INPUT DATA:
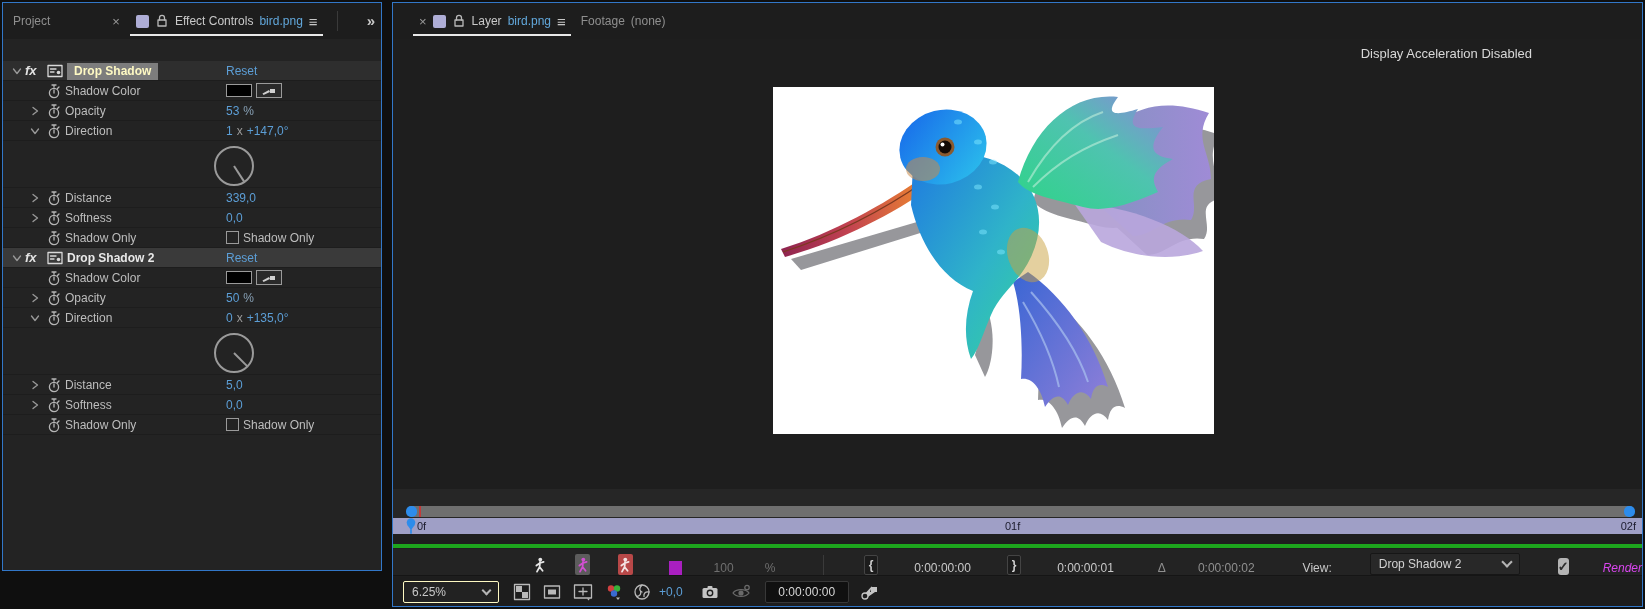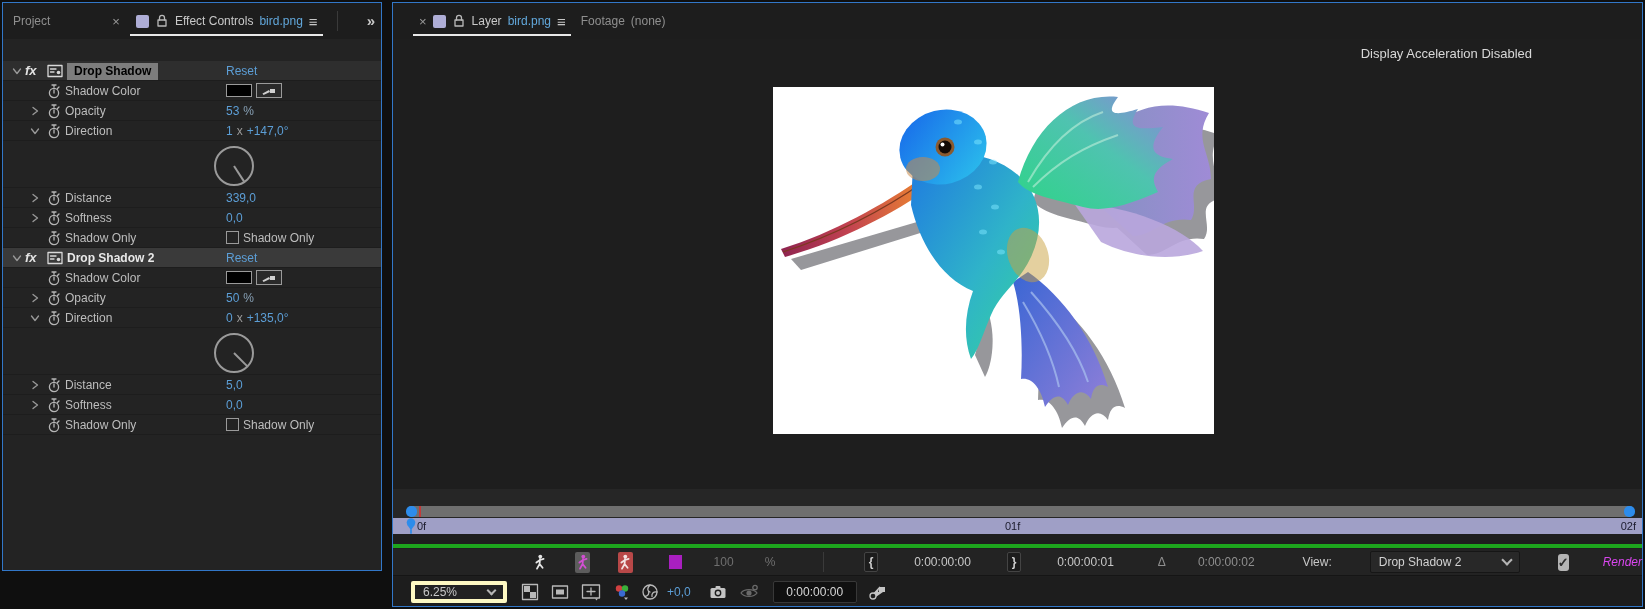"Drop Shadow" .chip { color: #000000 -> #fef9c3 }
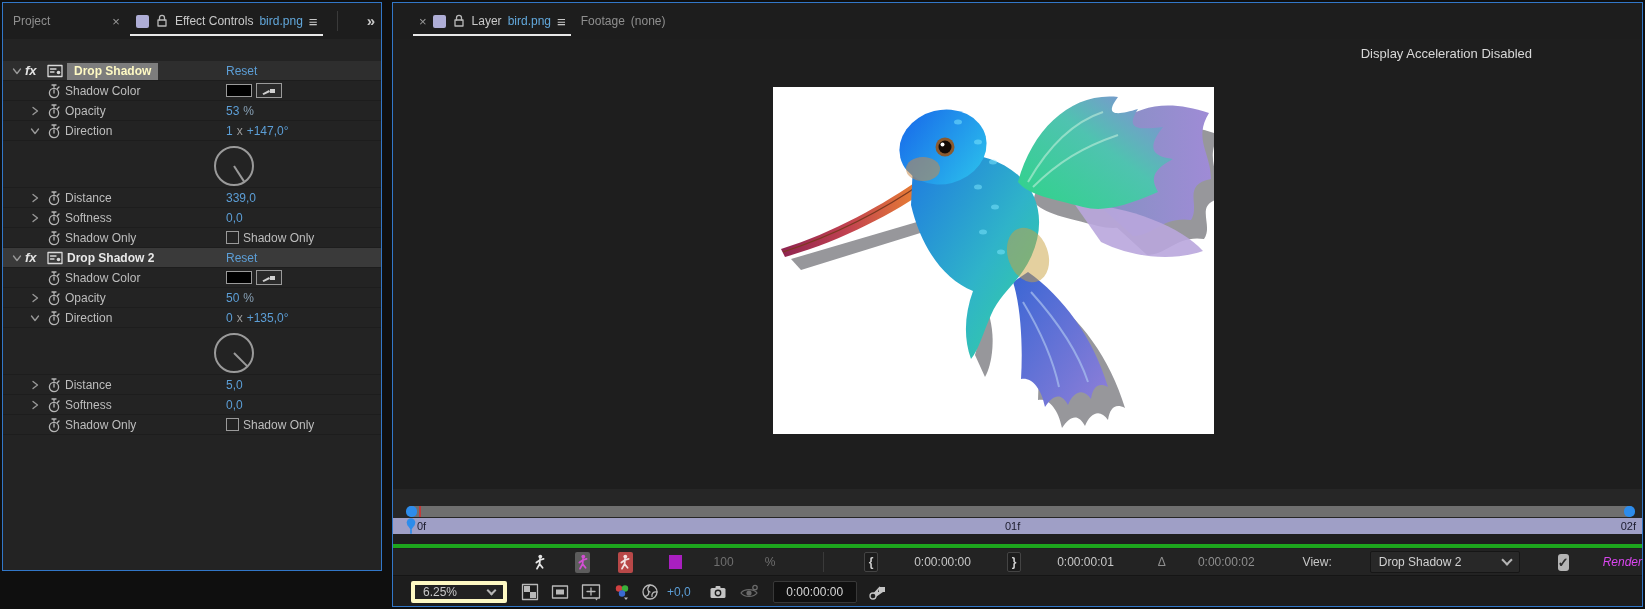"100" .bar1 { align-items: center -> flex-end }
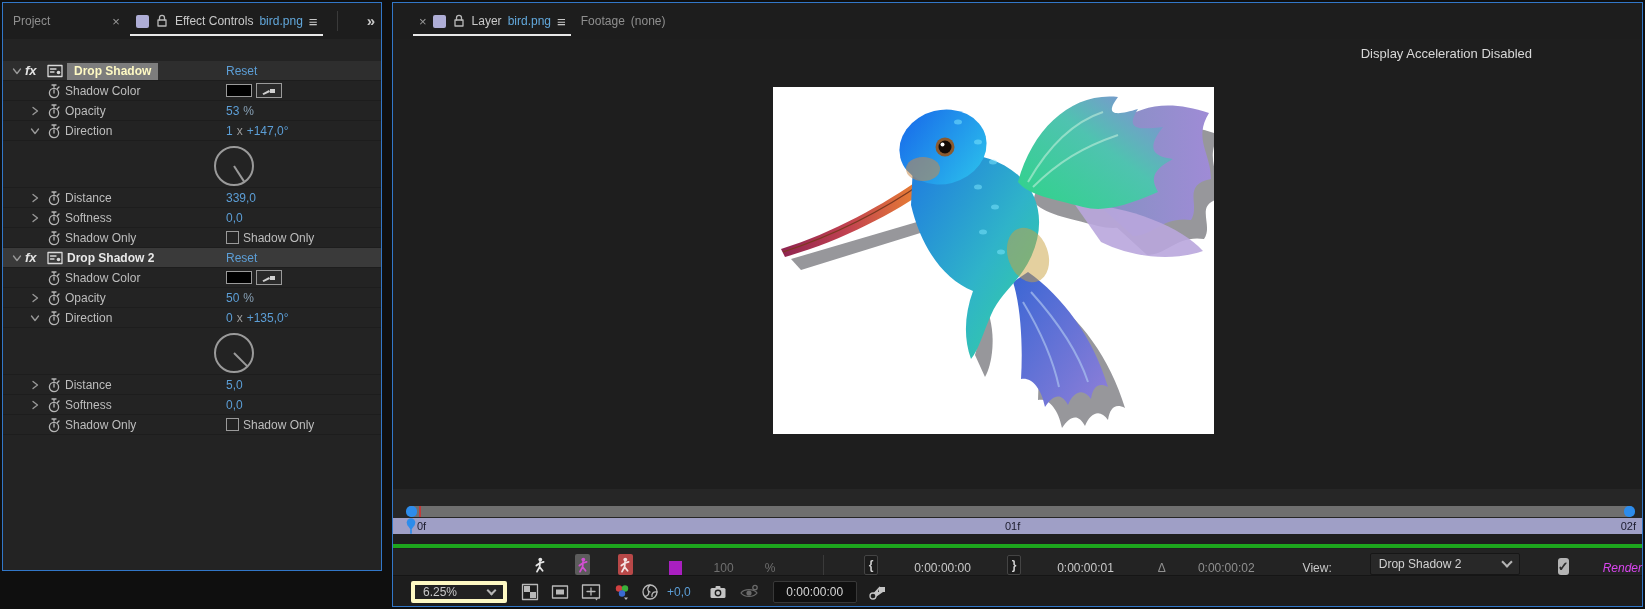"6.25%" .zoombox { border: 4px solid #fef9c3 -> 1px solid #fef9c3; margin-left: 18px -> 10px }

...

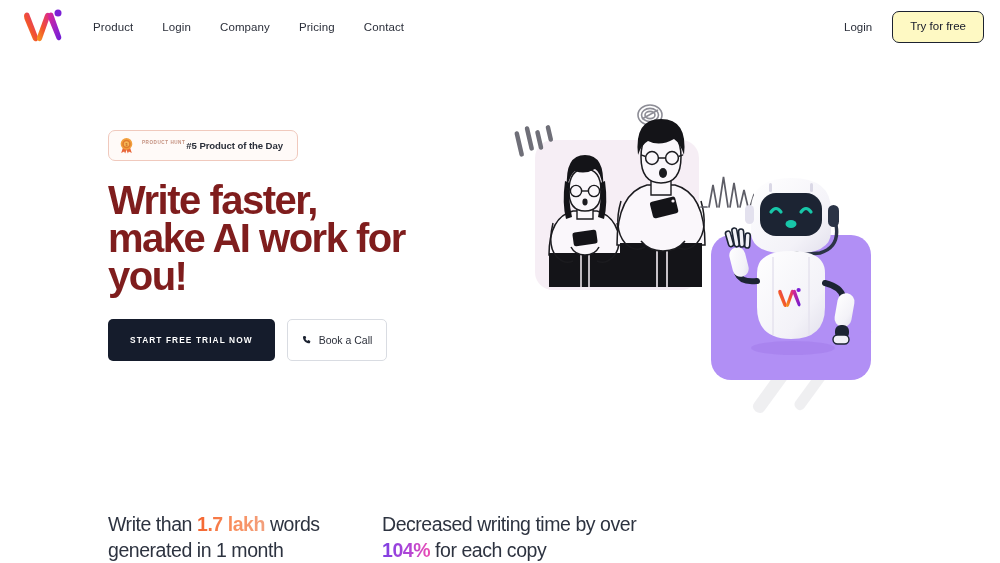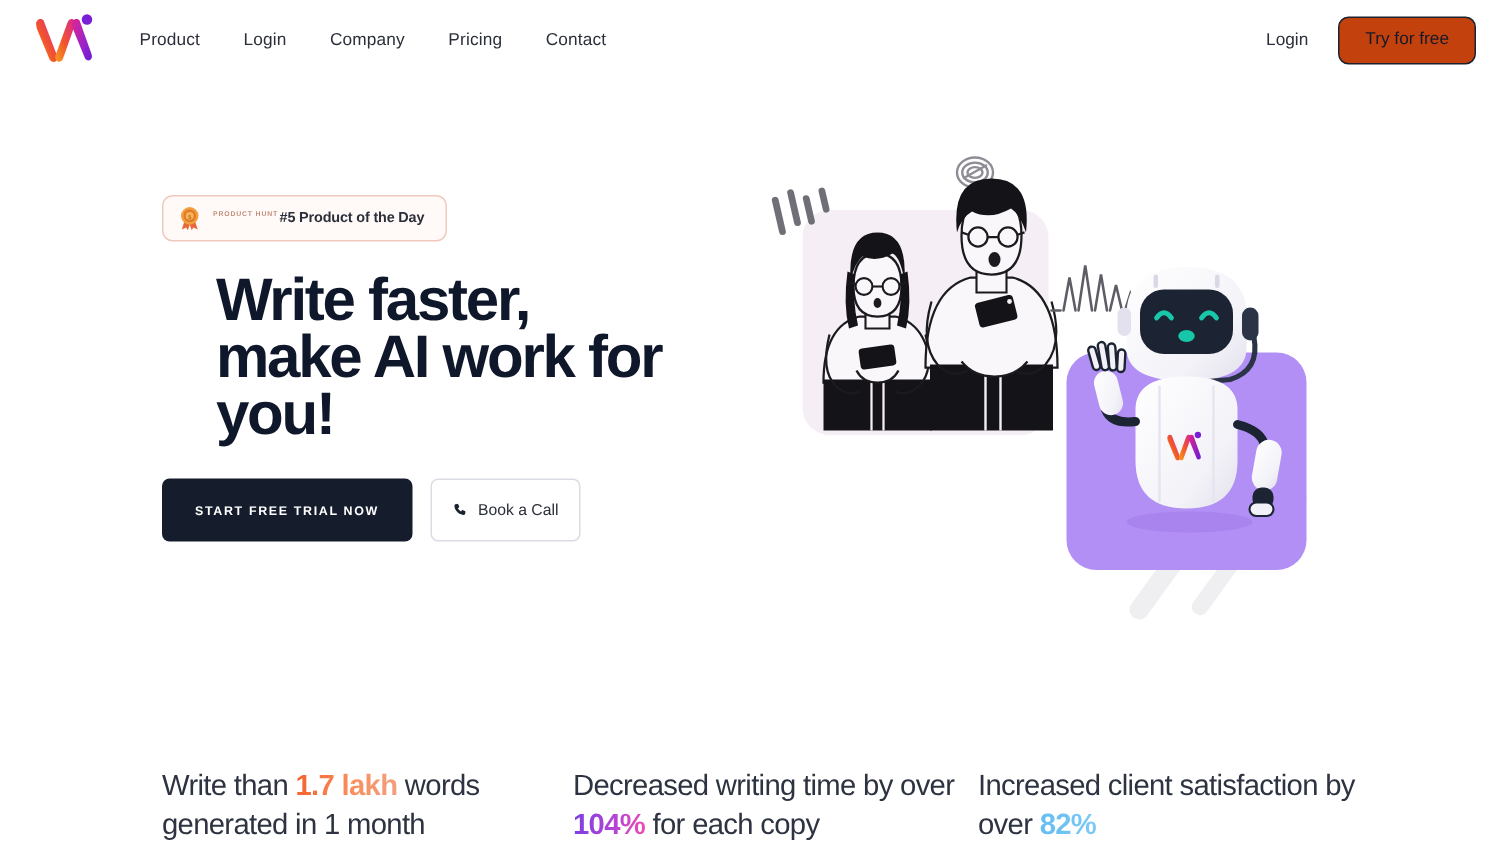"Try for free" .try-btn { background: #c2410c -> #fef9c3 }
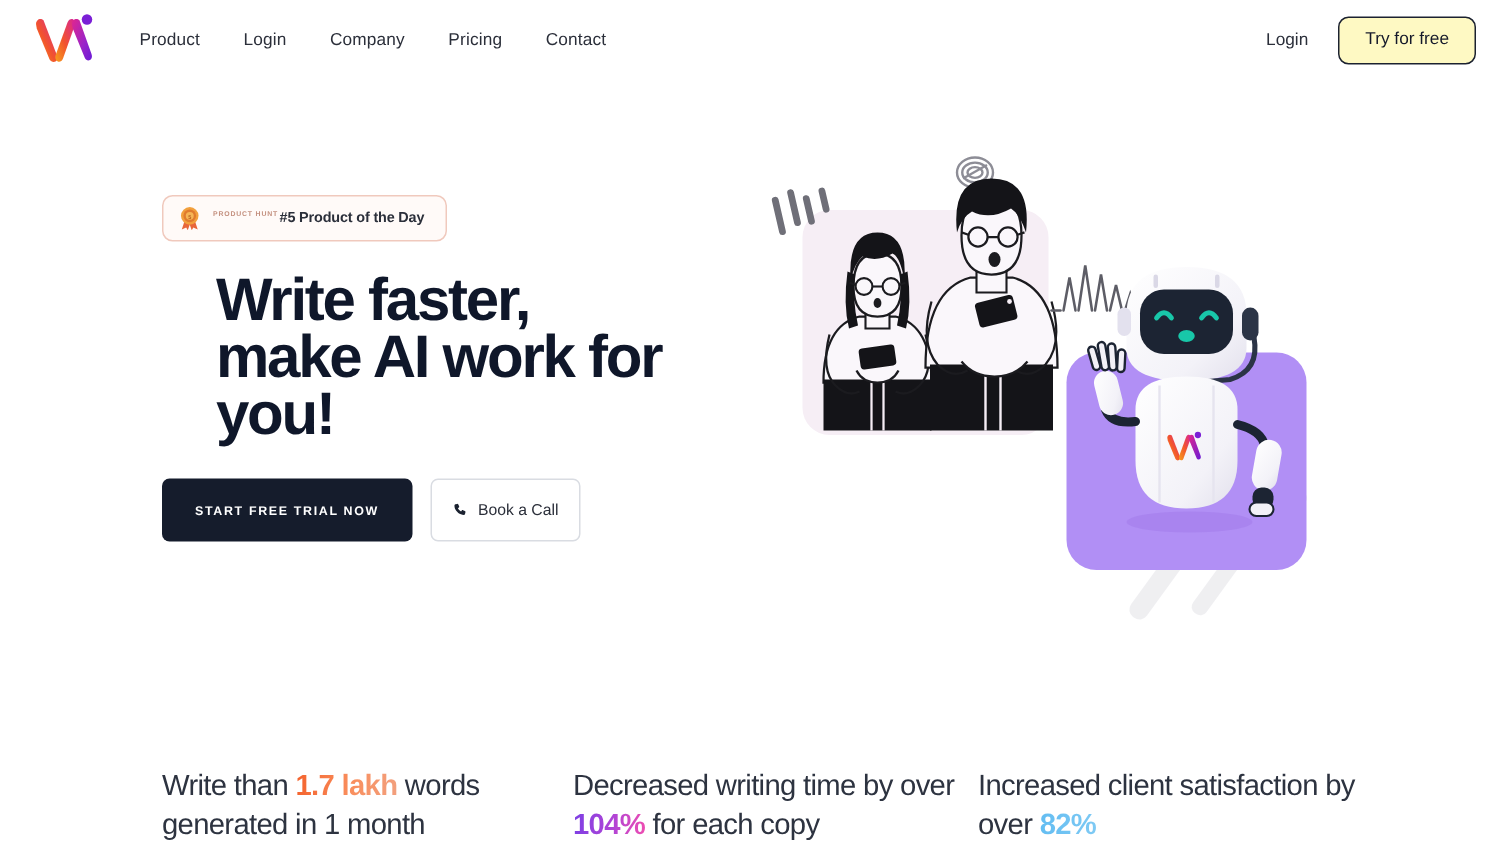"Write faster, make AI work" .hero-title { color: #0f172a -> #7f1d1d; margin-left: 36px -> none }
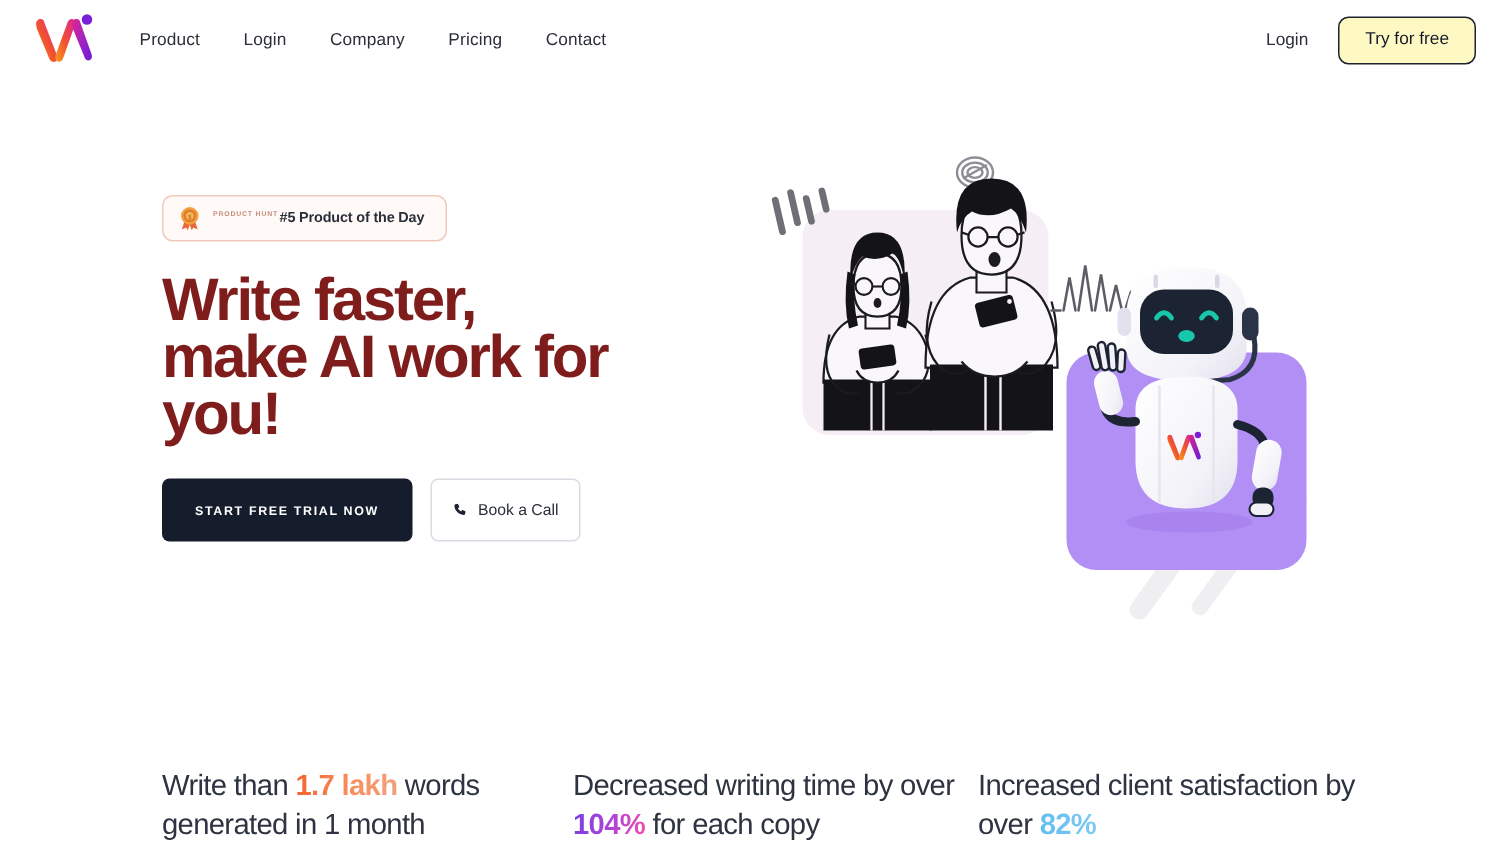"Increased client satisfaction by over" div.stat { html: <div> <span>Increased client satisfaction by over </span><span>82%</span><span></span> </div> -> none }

TO DO:
Look above for the line containing "color: #000000 ->" and the line containing "border: 4px solid", then reproduce both and everything between them exactly, pictures omitted.

WRITTEN SOLUTION:
"Drop Shadow" .chip { color: #000000 -> #fef9c3 }
"100" .bar1 { align-items: center -> flex-end }
"6.25%" .zoombox { border: 4px solid #fef9c3 -> 1px solid #fef9c3; margin-left: 18px -> 10px }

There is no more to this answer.